Chi nasce e cresce in un ambiente permeato dalla cultura di 'ndrangheta può costruirsi un futuro diverso? In una comunità di Reggio Calabria, sotto la guida del giudice Roberto Di Bella, presidente del tribunale per i Minorenni di Reggio Calabria, quattro giovani sperimentano una strada alternativa alla criminalità e “Parola d'onore”, documentario della regista reggina Sophia Luvarà, ne racconta la vita. “Parola d'Onore”, coproduzione Olanda-Italia, secondo lungometraggio di Sophia Luvarà dopo “Inside the Chinese Closet” dedicato all'omosessualità in Cina, verrà presentato oggi, nell'ambito della 16. edizione di “Biografilm Festival”, festival cinematografico internazionale interamente dedicato alle biografie e ai racconti di vita, in concorso nella sezione “Biografilm Italia”. Il festival, in programma dal 5 al 15 giugno, è visibile gratuitamente sulla piattaforma MyMovies.it.

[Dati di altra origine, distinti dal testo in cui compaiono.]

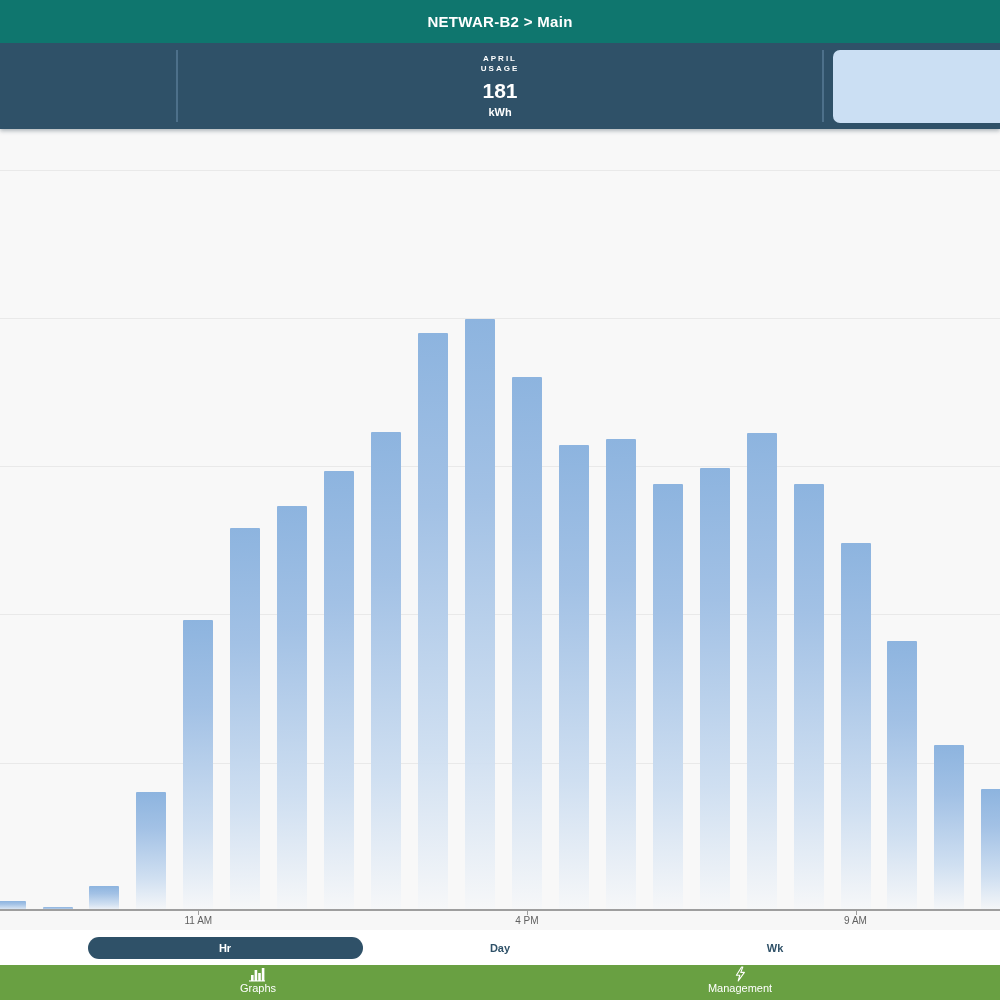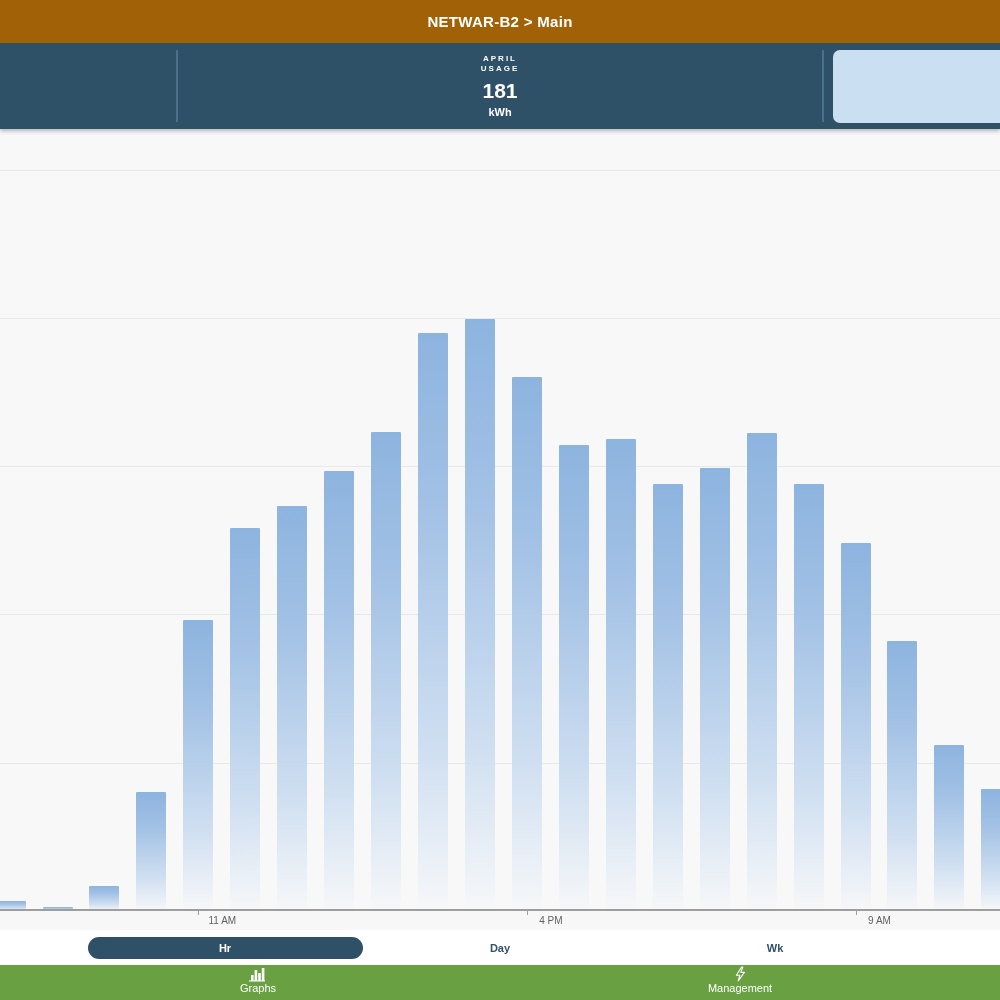"NETWAR-B2 > Main" .app-bar { background: #a16207 -> #0f766e }
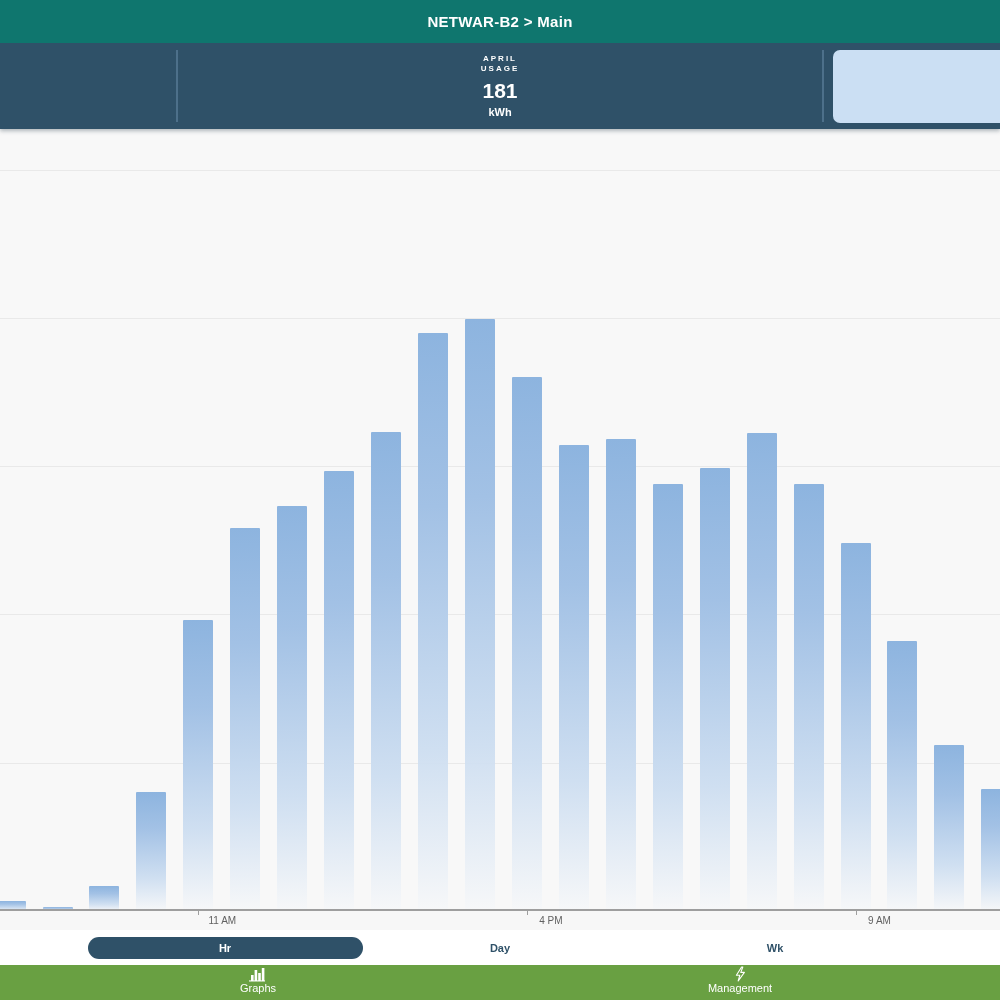"11 AM" .tick-label { margin-left: 24px -> none }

Sophia nasce in Calabria e si trasferisce a Torino a 18 anni, dove si laurea con lode in Biotecnologie Mediche all'Università di Torino, dopo un dottorato di ricerca sul cancro, nel 2007 decide di lasciare la carriera di ricercatrice e si trasferisce a Londra, dove si dedica completamente alla sua passione: il cinema documentario, per raccontare storie, attraverso immagini e testimonianze. L'incontro col giudice Di Bella - che allontanando i figli dei mafiosi dalle loro famiglie offre un'alternativa di vita diversa, autore con Monica Zapelli del volume “Liberi di scegliere”, anche titolo di una fiction Rai - ha dato l'avvio ad un percorso lungo, durato 4 anni, che ha permesso alla regista di tornare nella sua terra d'origine e accedere in maniera esclusiva al lavoro svolto dal giudice e alla vita dei ragazzi durante il loro percorso rieducativo per sfuggire ai pericolosi meccanismi della criminalità organizzata.

Pierpaolo, Simone, Bader e Reda portano con sé il peso di un crimine commesso e stanno scontando la loro pena nella Comunità Ministeriale del Tribunale per i Minorenni di Reggio Calabria sotto la sorveglianza continua e attenta degli operatori della Comunità Ministeriale - che hanno offerto un aiuto prezioso a Sophia Luvarà durante il lavoro per la realizzazione del documentario -, direttamente collegata con il Tribunale per i Minorenni.

Serve uno sguardo delicato, attento, non giudicante per creare fiducia e ascolto e per dare vita ad una narrazione che non spettacolarizzi la vita dei protagonisti ma diventi occasione per raccontare le ferite che la violenza lascia nell'animo dei giovani. Le lezioni di teatro che i ragazzi seguono all'interno della struttura con l'attore e regista messinese Angelo Campolo rivestono un ruolo centrale per permettere loro di guardarsi dentro ed aprirsi, attraverso il testo teatrale di Romeo e Giulietta, la storia di due famiglie rivali che combattono per i propri interessi portando alla morte i propri figli.